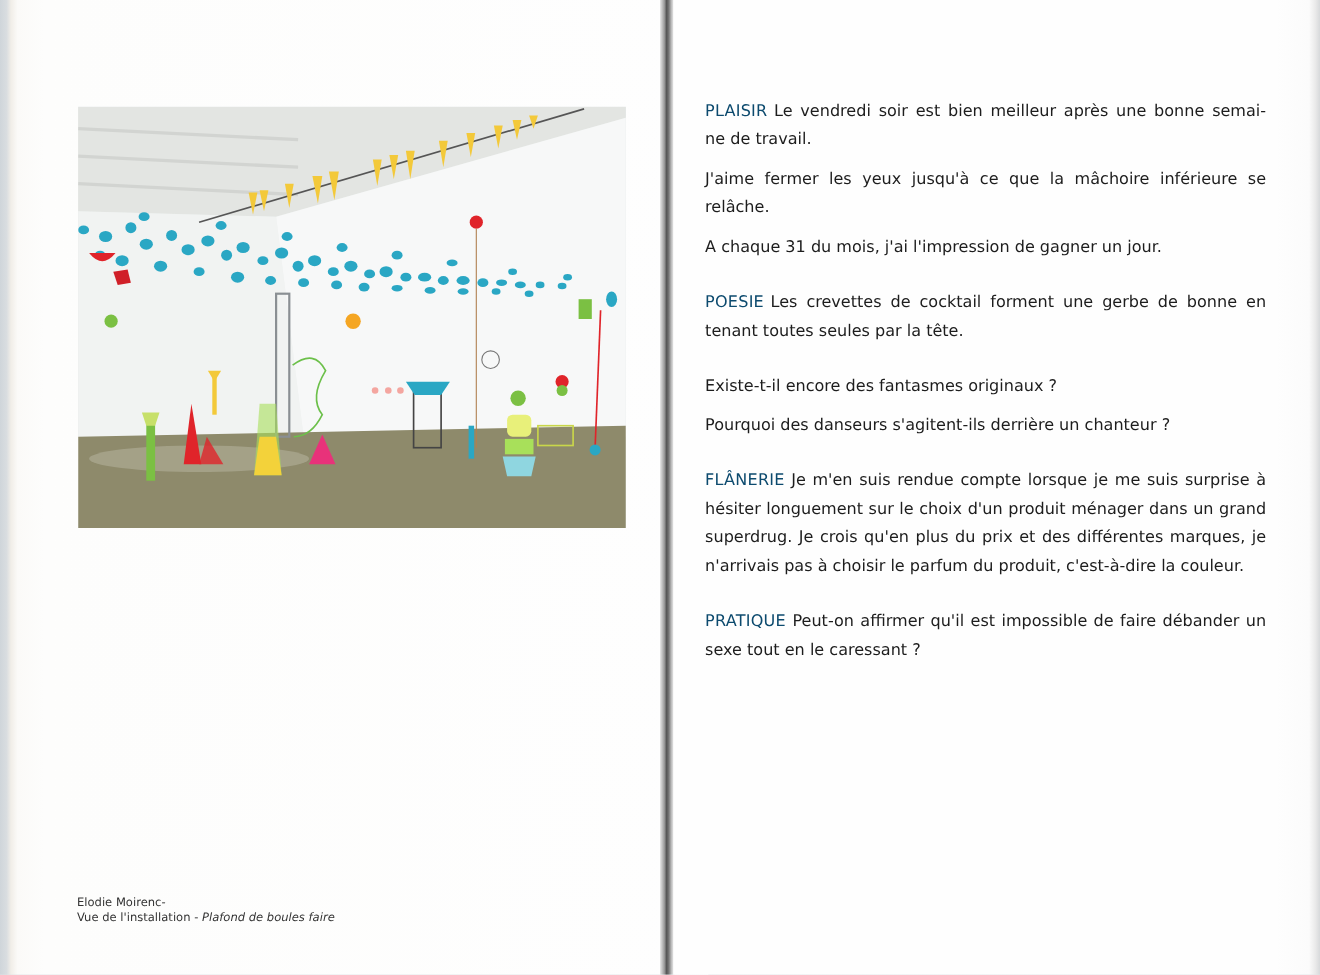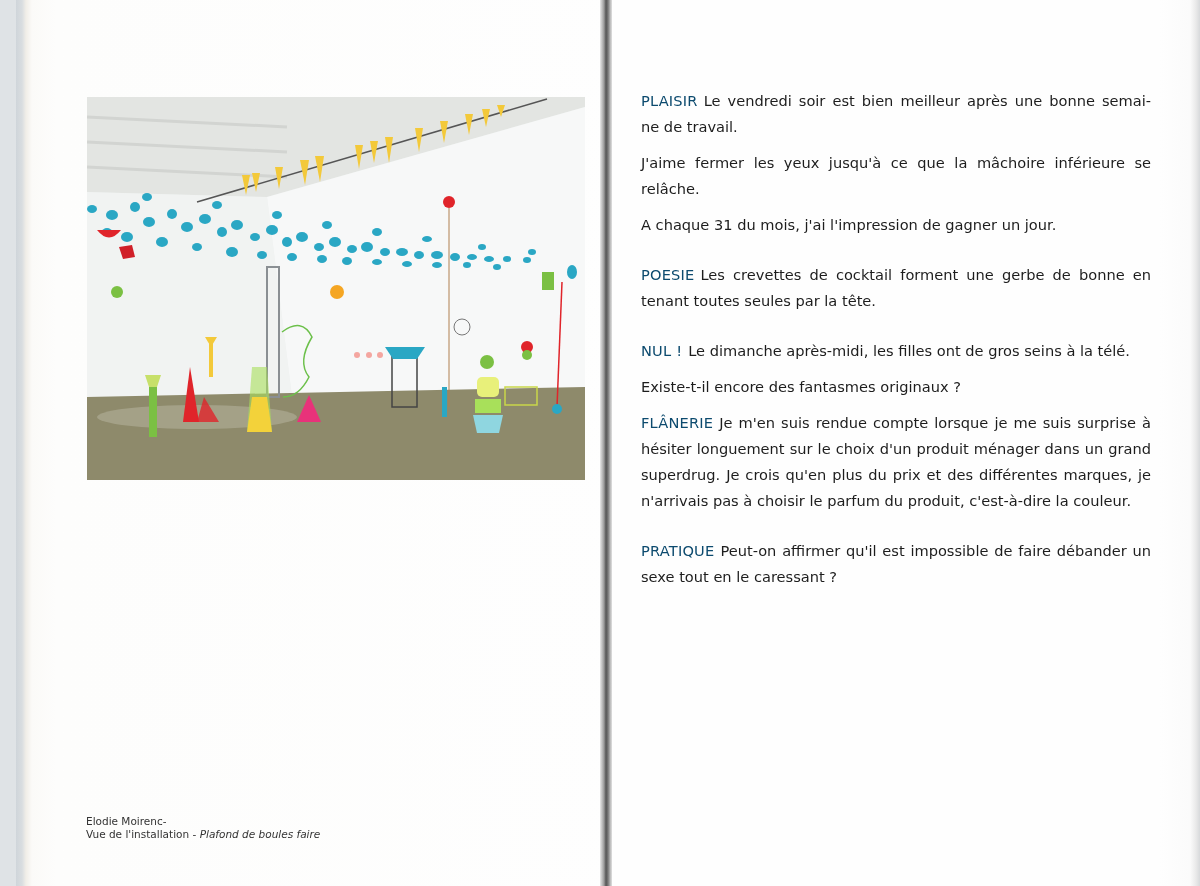--- a/index.html
+++ b/index.html
@@ -4,21 +4,21 @@
 <style>
   html, body { margin: 0; padding: 0; }
   body {
     width: 1200px; height: 886px; overflow: hidden;
     background: #dfe3e6;
     font-family: "DejaVu Sans", sans-serif;
     position: relative;
   }
   .spread { position: absolute; inset: 0; }
   .page-left {
-    position: absolute; left: 16px; top: 0; width: 644px; height: 886px;
+    position: absolute; left: 0; top: 0; width: 644px; height: 886px;
     background: linear-gradient(to right, #cfd5da 0px, #d9dde0 6px, #f1eee8 10px, #fbfaf8 16px, #fdfdfc 40px, #fefefe 100%);
   }
   .gutter {
     position: absolute; left: 600px; top: 0; width: 14px; height: 886px;
     background: linear-gradient(to right, #e9e9e9 0px, #9a9a9a 4px, #555 6px, #777 8px, #cfcfcf 11px, #f4f4f4 14px);
   }
   .page-right {
     position: absolute; left: 612px; top: 0; width: 588px; height: 886px;
     background: linear-gradient(to left, #d7d9db 0px, #e9e9e9 4px, #fbfbfb 10px, #fefefe 40px, #fefefe 100%);
   }
@@ -191,18 +191,18 @@
 
   <div class="gutter"></div>
 
   <div class="page-right"></div>
 
   <div class="text-col">
     <p class="para"><span class="label">PLAISIR</span><span>Le vendredi soir est bien meilleur après une bonne semai- ne de travail.</span></p>
     <p class="para"><span>J'aime fermer les yeux jusqu'à ce que la mâchoire inférieure se relâche.</span></p>
     <p class="para gap"><span>A chaque 31 du mois, j'ai l'impression de gagner un jour.</span></p>
     <p class="para gap"><span class="label">POESIE</span><span>Les crevettes de cocktail forment une gerbe de bonne en tenant toutes seules par la tête.</span></p>
-    <p class="para"><span class="label">NUL !</span><span>Le dimanche après-midi, les filles ont de gros seins à la télé.</span></p>
     <p class="para"><span>Existe-t-il encore des fantasmes originaux ?</span></p>
+    <p class="para gap"><span>Pourquoi des danseurs s'agitent-ils derrière un chanteur ?</span></p>
     <p class="para gap"><span class="label">FLÂNERIE</span><span>Je m'en suis rendue compte lorsque je me suis surprise à hésiter longuement sur le choix d'un produit ménager dans un grand superdrug. Je crois qu'en plus du prix et des différentes marques, je n'arrivais pas à choisir le parfum du produit, c'est-à-dire la couleur.</span></p>
     <p class="para"><span class="label">PRATIQUE</span><span>Peut-on affirmer qu'il est impossible de faire débander un sexe tout en le caressant ?</span></p>
   </div>
 </div>
 
 </body></html>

- - - -

**Exercise aim**
If a line in the data above holds the string "fefefe", copy it.

**Written response**
     background: linear-gradient(to right, #cfd5da 0px, #d9dde0 6px, #f1eee8 10px, #fbfaf8 16px, #fdfdfc 40px, #fefefe 100%);
     background: linear-gradient(to left, #d7d9db 0px, #e9e9e9 4px, #fbfbfb 10px, #fefefe 40px, #fefefe 100%);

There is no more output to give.